(Exercise directions) Your output must be the line containing "[120,1185,198,1199] database ->" followed by every later line in the entries below, all copied exactly.

(Data in this exercise)
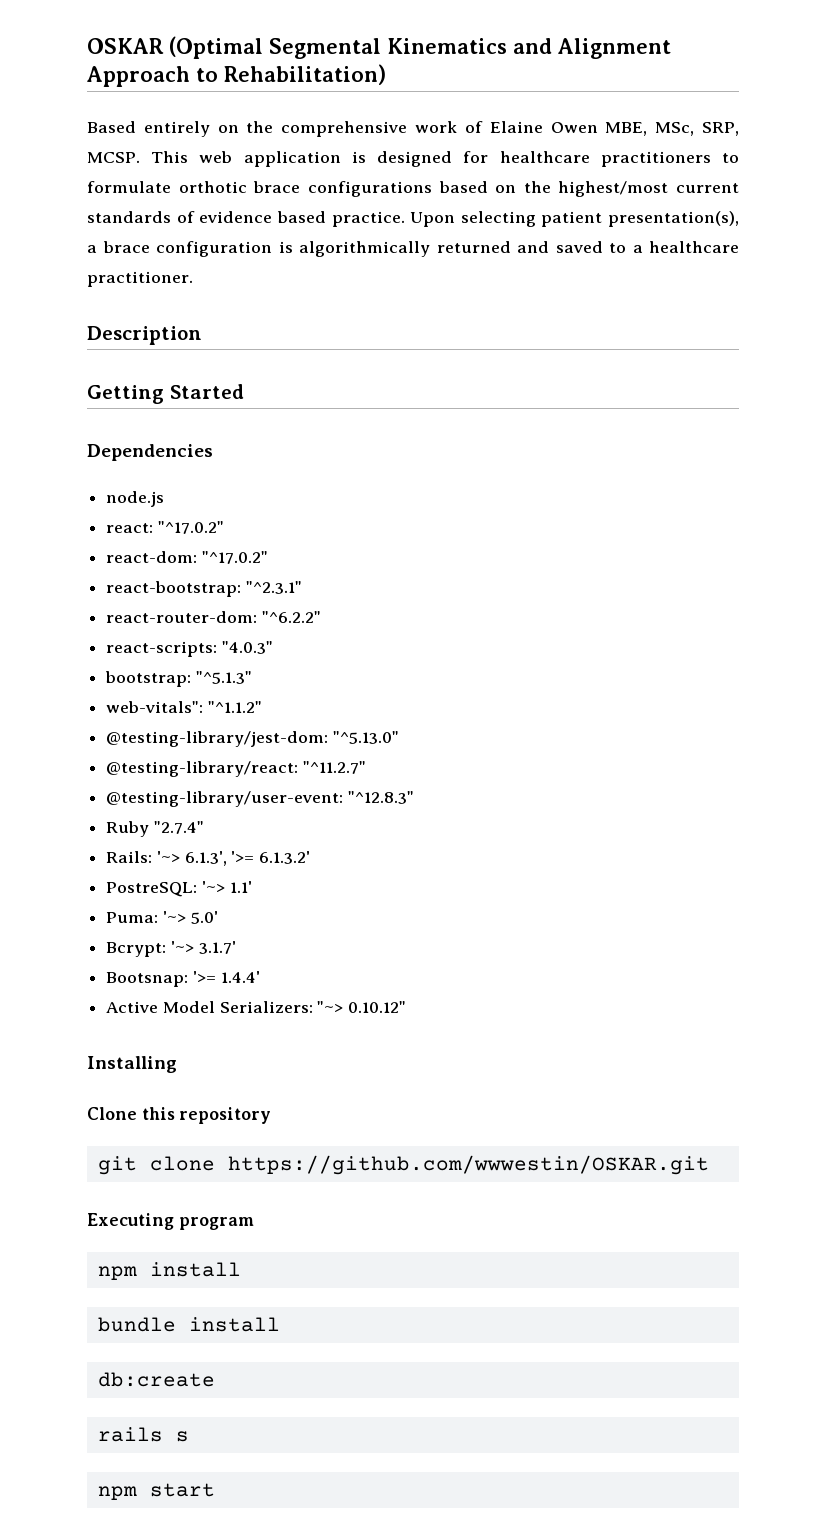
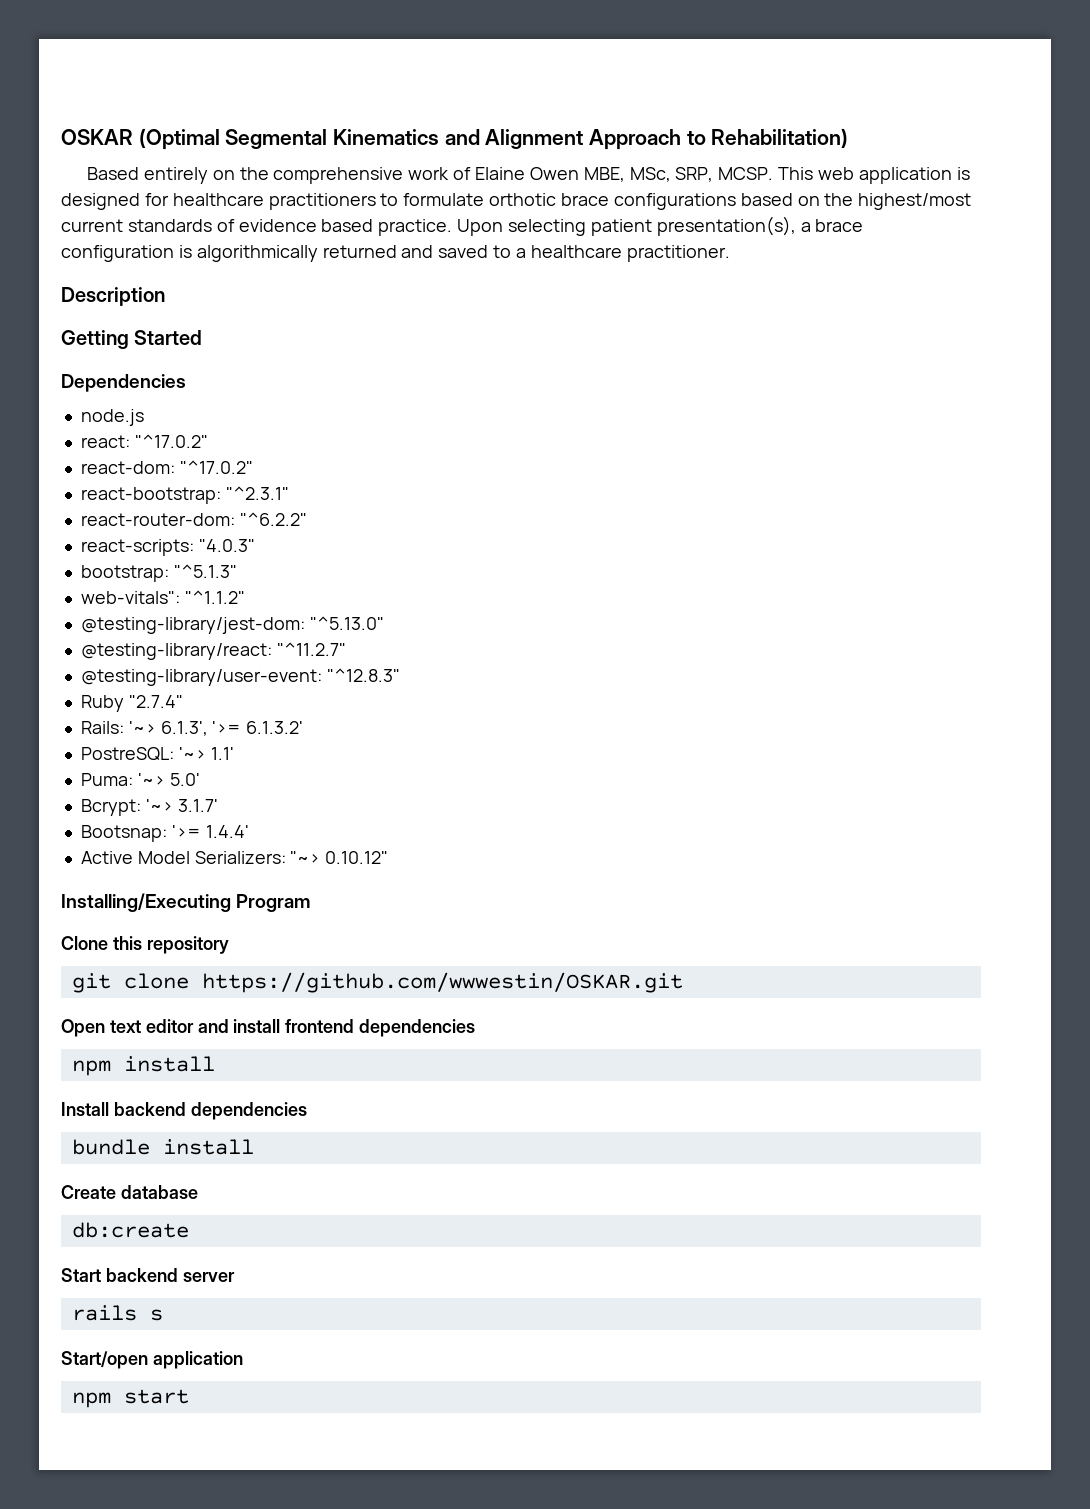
[87,1056,177,1073] Installing -> [61,893,312,912] Installing/Executing Program
[87,1213,254,1230] Executing program -> [61,1019,476,1037] Open text editor and install frontend dependencies
(241, 1269) none -> [61,1102,307,1120] // Install backend dependencies
(280, 1324) none -> [61,1185,198,1199] // Create database
(215, 1379) none -> [61,1268,235,1282] // Start backend server
(189, 1436) none -> [61,1351,243,1369] // Start/open application

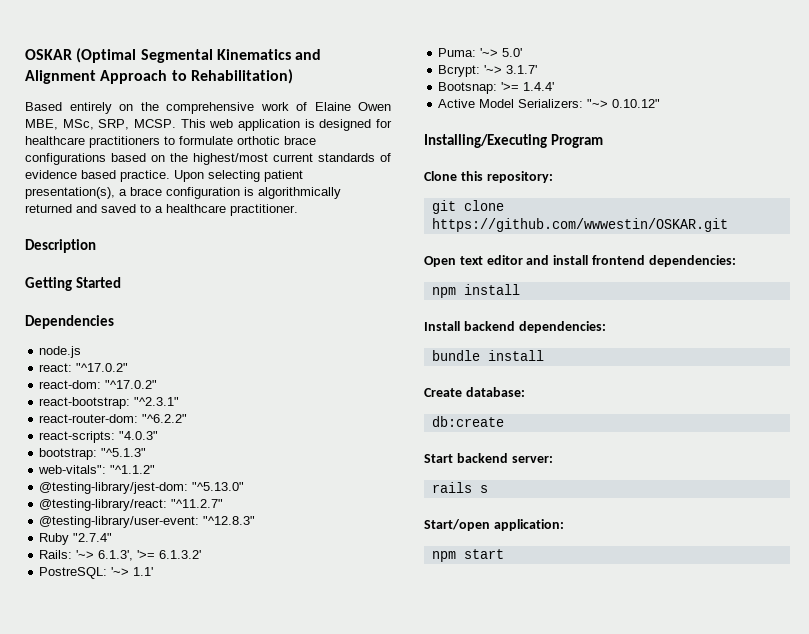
[146,936,229,954] repository -> [486,171,553,183] repository:
[359,1019,476,1037] dependencies -> [648,255,736,267] dependencies:
[190,1102,307,1120] dependencies -> [518,321,606,333] dependencies:
[120,1185,198,1199] database -> [465,387,525,397] database:
[182,1272,235,1282] server -> [511,456,553,463] server:
[152,1351,243,1369] application -> [493,519,564,531] application:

(Written response)
[120,1185,198,1199] database -> [465,387,525,397] database:
[182,1272,235,1282] server -> [511,456,553,463] server:
[152,1351,243,1369] application -> [493,519,564,531] application:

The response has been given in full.